Lithuanian police fails to open a case against neo-Nazi bikers

Wehrmacht uniform-clad bikers were cruising down the streets of Vilnius on May 9, 2020, to the sound of German military marches

Vilnius police have found no elements of crime in the actions of motorcycle-riding neo-Nazis who organized a provocative act on May 9. 2020, said the official letter received by the Lithuanian Jewish (Litvak) community. 

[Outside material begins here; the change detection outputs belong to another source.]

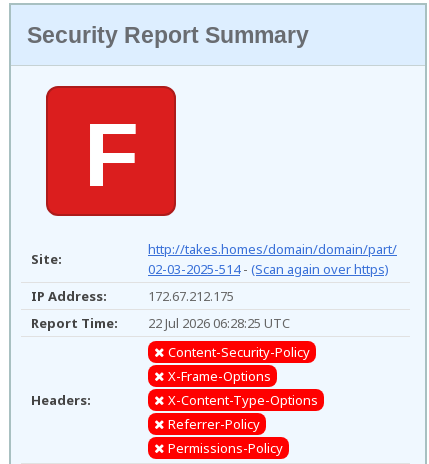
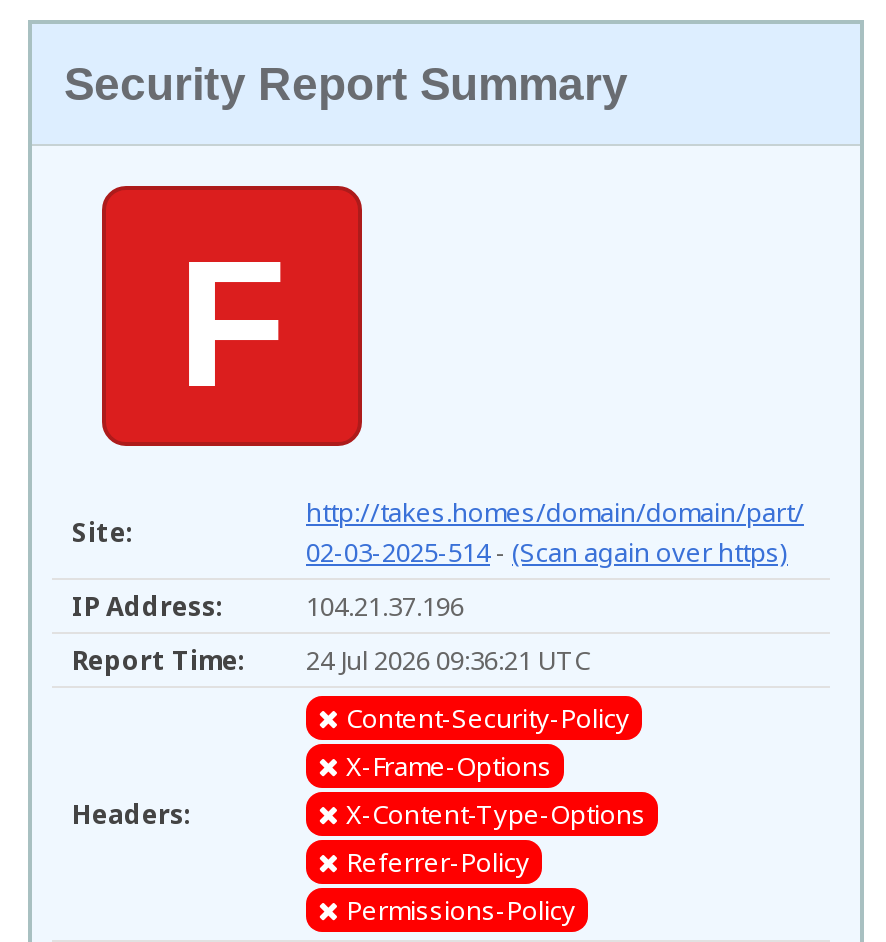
- 172.67.212.175
+ 104.21.37.196

- Report Time: 22 Jul 2026 06:28:25 UTC
+ Report Time: 24 Jul 2026 09:36:21 UTC
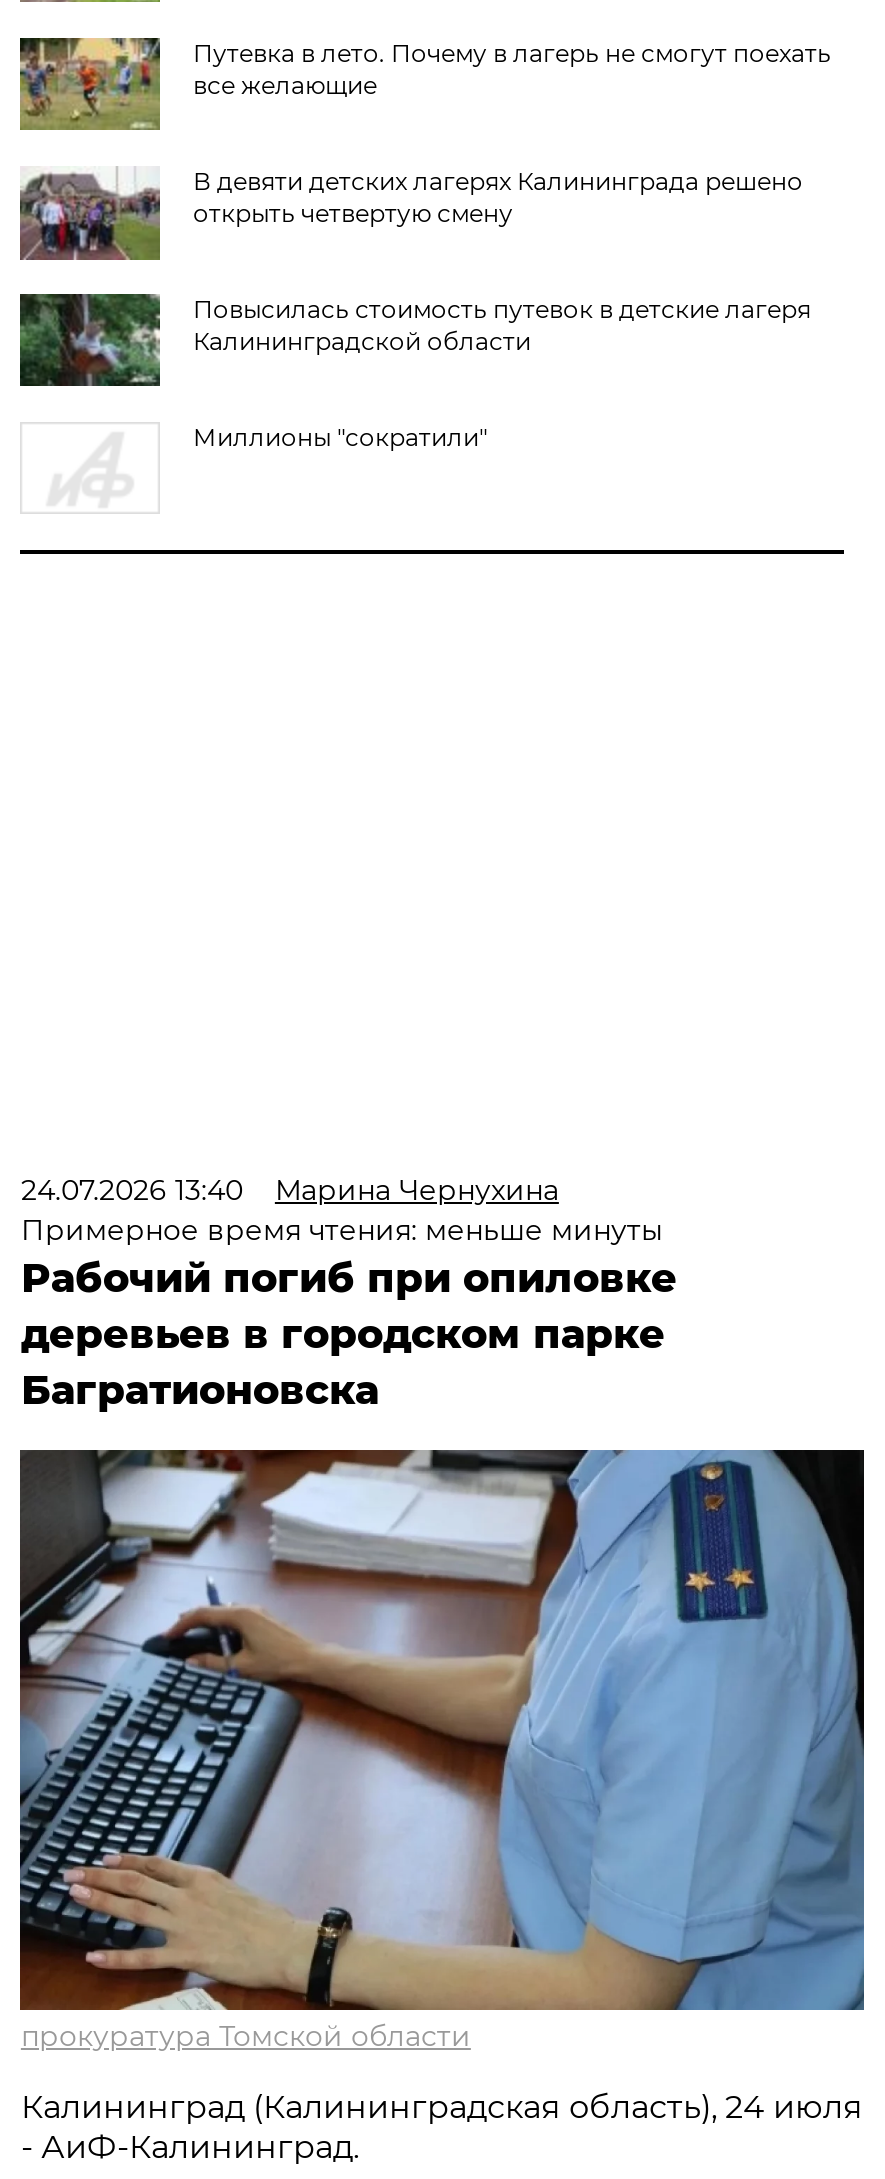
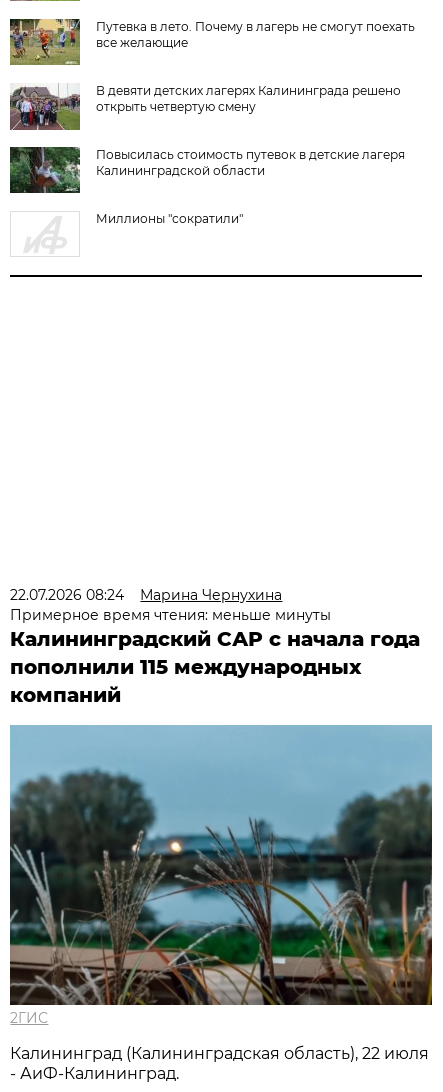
- 24.07.2026 13:40 Марина Чернухина
+ 22.07.2026 08:24 Марина Чернухина

- Рабочий погиб при опиловке
- деревьев в городском парке
- Багратионовска
+ Калининградский САР с начала года
+ пополнили 115 международных
+ компаний

- [image]
- прокуратура Томской области
+ [image]
+ 2ГИС

- Калининград (Калининградская область), 24 июля
+ Калининград (Калининградская область), 22 июля
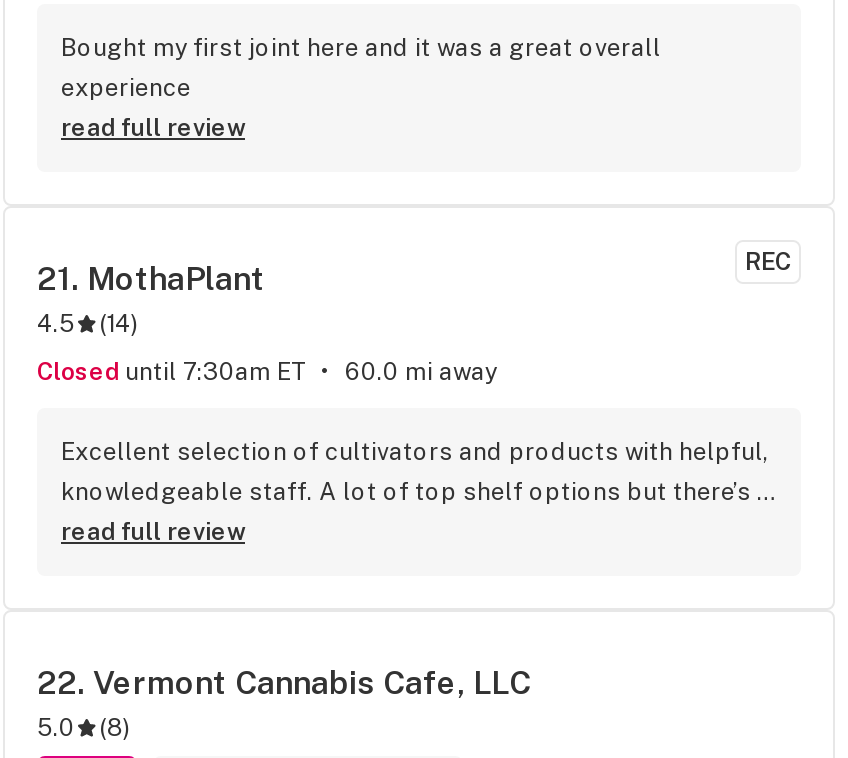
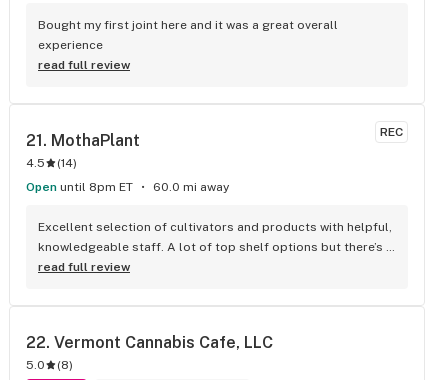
- Closed until 7:30am ET
+ Open until 8pm ET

On May 9, 2020, a group of Wehrmacht uniform-clad bikers were riding along the streets of the Lithuanian capital. Their goal was the Antakalnis cemetery in the Old Town, where graves of WWII victims are located. After the police prevented them from entering the cemetery, the bikers left the Old Town playing a Nazi march. The group circled the Russian embassy several times. After that, the Jewish community of Lithuania sent a request for the country’s general prosecutor office to start a criminal case against the offenders. The prosecutor’s office submitted the files to Vilnius police for investigation. 

However, Vilnius police reported their enquiry found no Nazi symbols on the bikers’ uniform. As crime investigator Vitalija Auglytė noted, the police let the bikers off with a warning that their action might be considered offensive, suggesting that they should disperse. She also said that no law in Lithuania prohibited playing German military music in public. 

It is worth noting that earlier, the Highest Administrative Court of Lithuania supported Jonas Norejka, a Nazi collaborator, and another Nazi proxy, leader of the anti-Soviet Front of Lithuanian Activists Kazys Škirpa, appeared on the cover of the Lithuanian defense ministry’s in-house magazine.